(Exercise material begins)
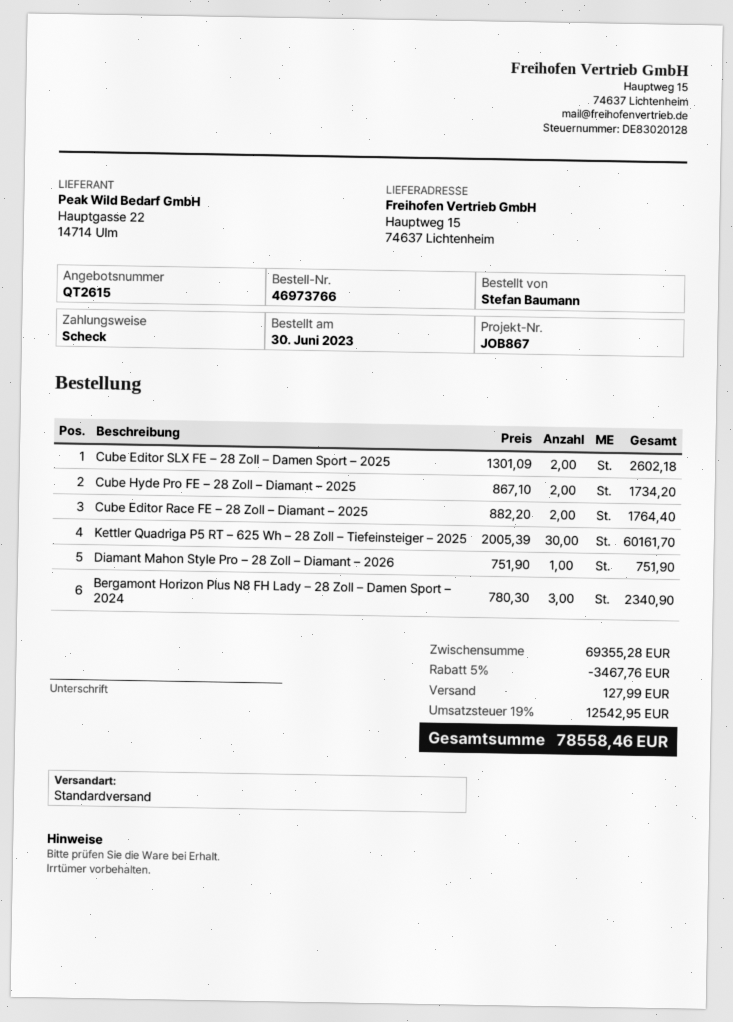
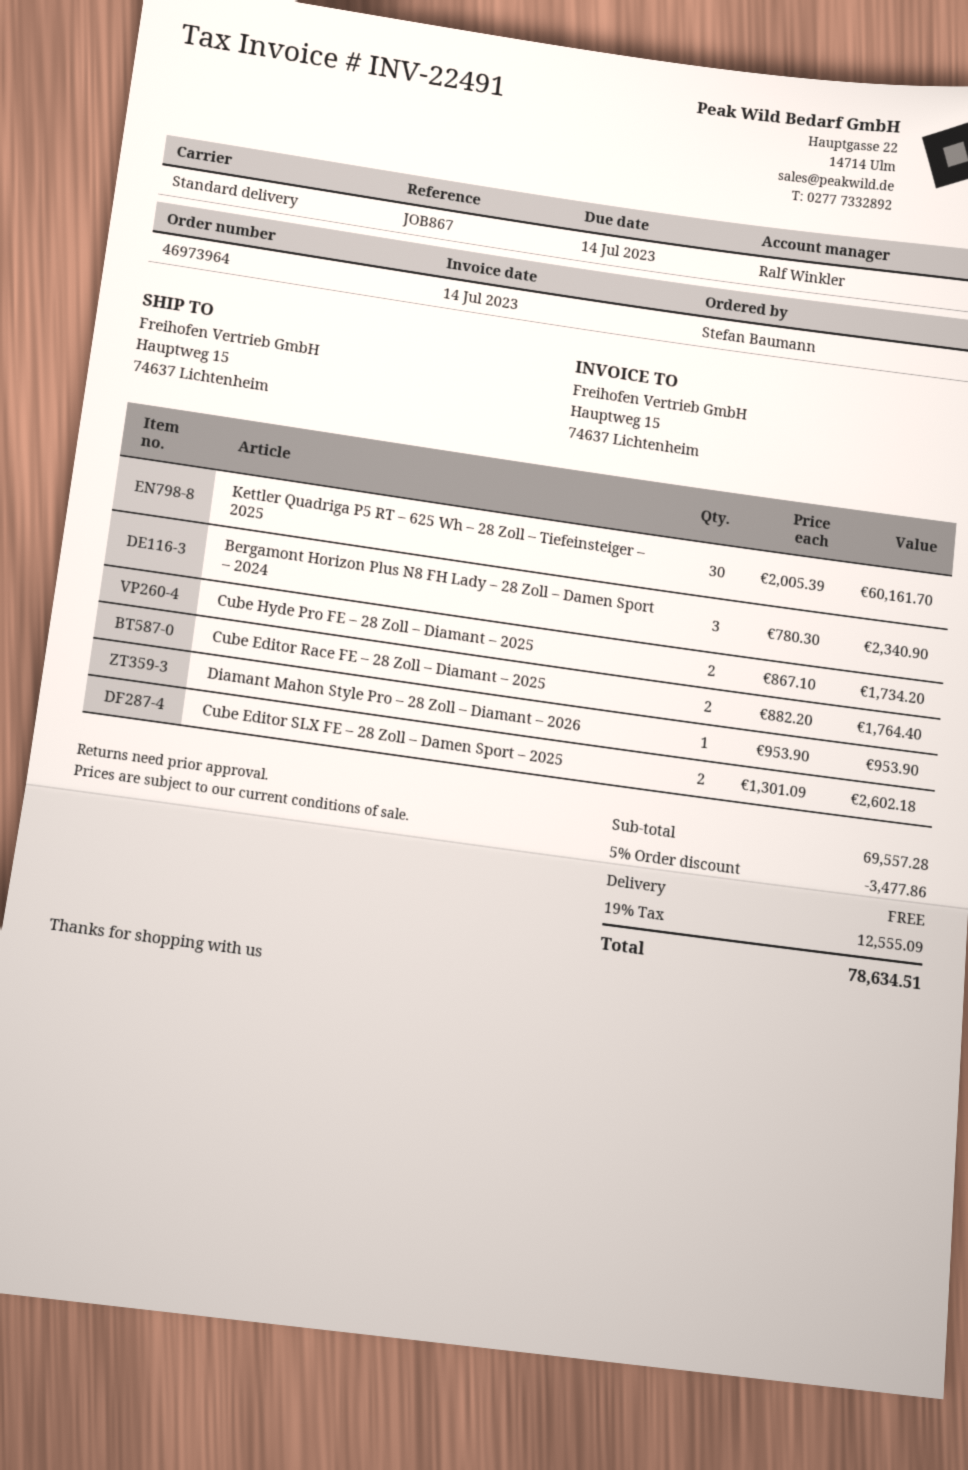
order number: 46973766 -> 46973964
Diamant Mahon Style Pro – 28 Zoll – Diamant – 2026: 1 x 751.90 = 751.90 -> 1 x 953.90 = 953.90
subtotal: 69355.28 -> 69557.28
discount: 5% = 3467.76 -> 5% = 3477.86
shipping: 127.99 -> 0.00
tax: 19% = 12542.95 -> 19% = 12555.09
total: 78558.46 -> 78634.51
(Exercise material ends)
> **Task details**
With the pictures removed, return all the entries exactly.

> **Output below**
order number: 46973766 -> 46973964
Diamant Mahon Style Pro – 28 Zoll – Diamant – 2026: 1 x 751.90 = 751.90 -> 1 x 953.90 = 953.90
subtotal: 69355.28 -> 69557.28
discount: 5% = 3467.76 -> 5% = 3477.86
shipping: 127.99 -> 0.00
tax: 19% = 12542.95 -> 19% = 12555.09
total: 78558.46 -> 78634.51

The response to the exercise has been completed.